TASK OBJECTIVE: Count the lines containing "kardex" in the entries underneath, and state that count without anything else.
═════ SOURCE MATERIAL ═════
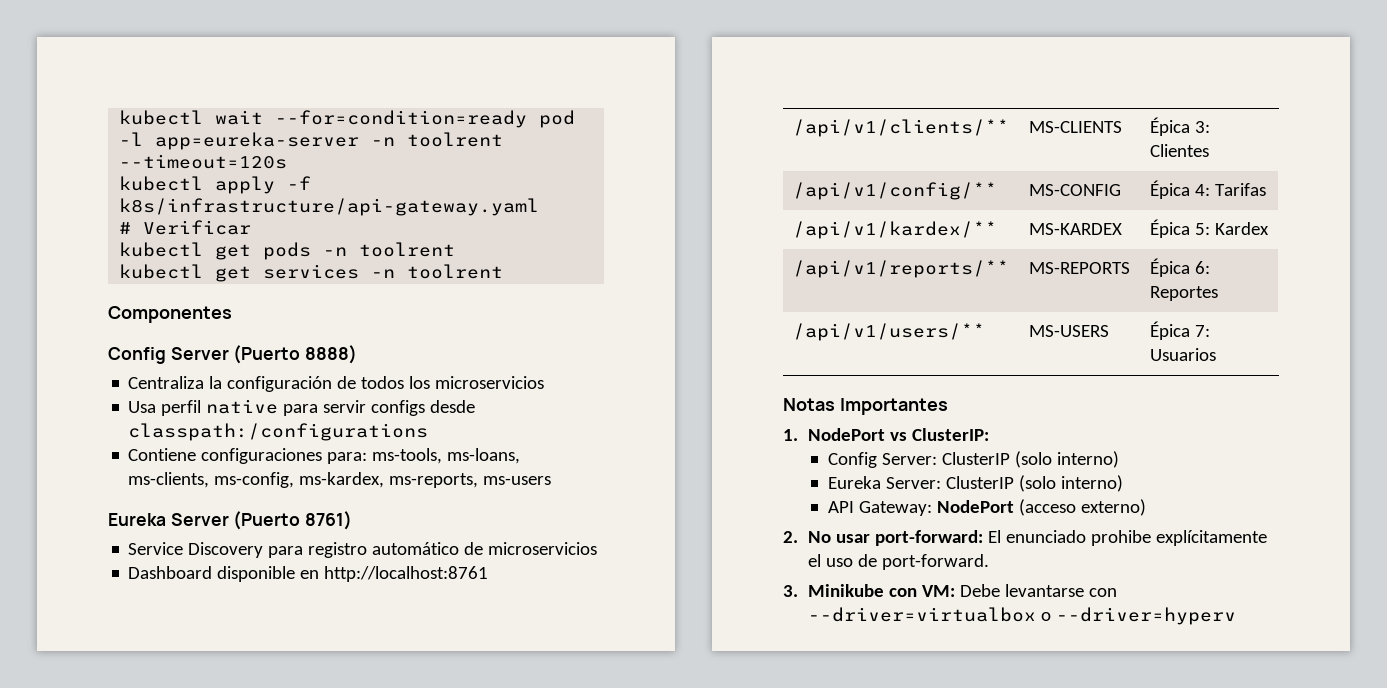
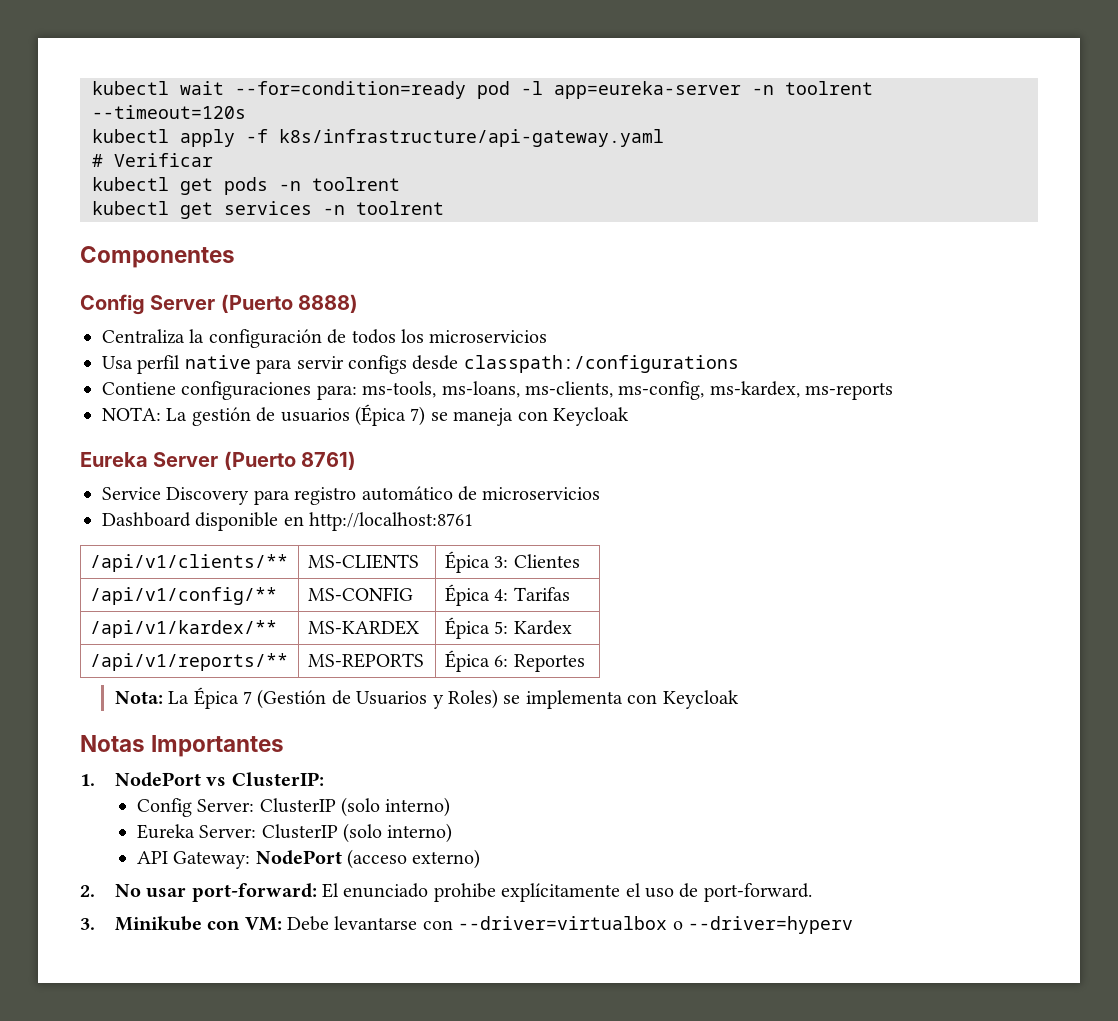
- Contiene configuraciones para: ms-tools, ms-loans, ms-clients, ms-config, ms-kardex, ms-reports, ms-users
+ Contiene configuraciones para: ms-tools, ms-loans, ms-clients, ms-config, ms-kardex, ms-reports
+ NOTA: La gestión de usuarios (Épica 7) se maneja con Keycloak
- /api/v1/users/** | MS-USERS | Épica 7: Usuarios
+ Nota: La Épica 7 (Gestión de Usuarios y Roles) se implementa con Keycloak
═════
EXERCISE SOLUTION: 2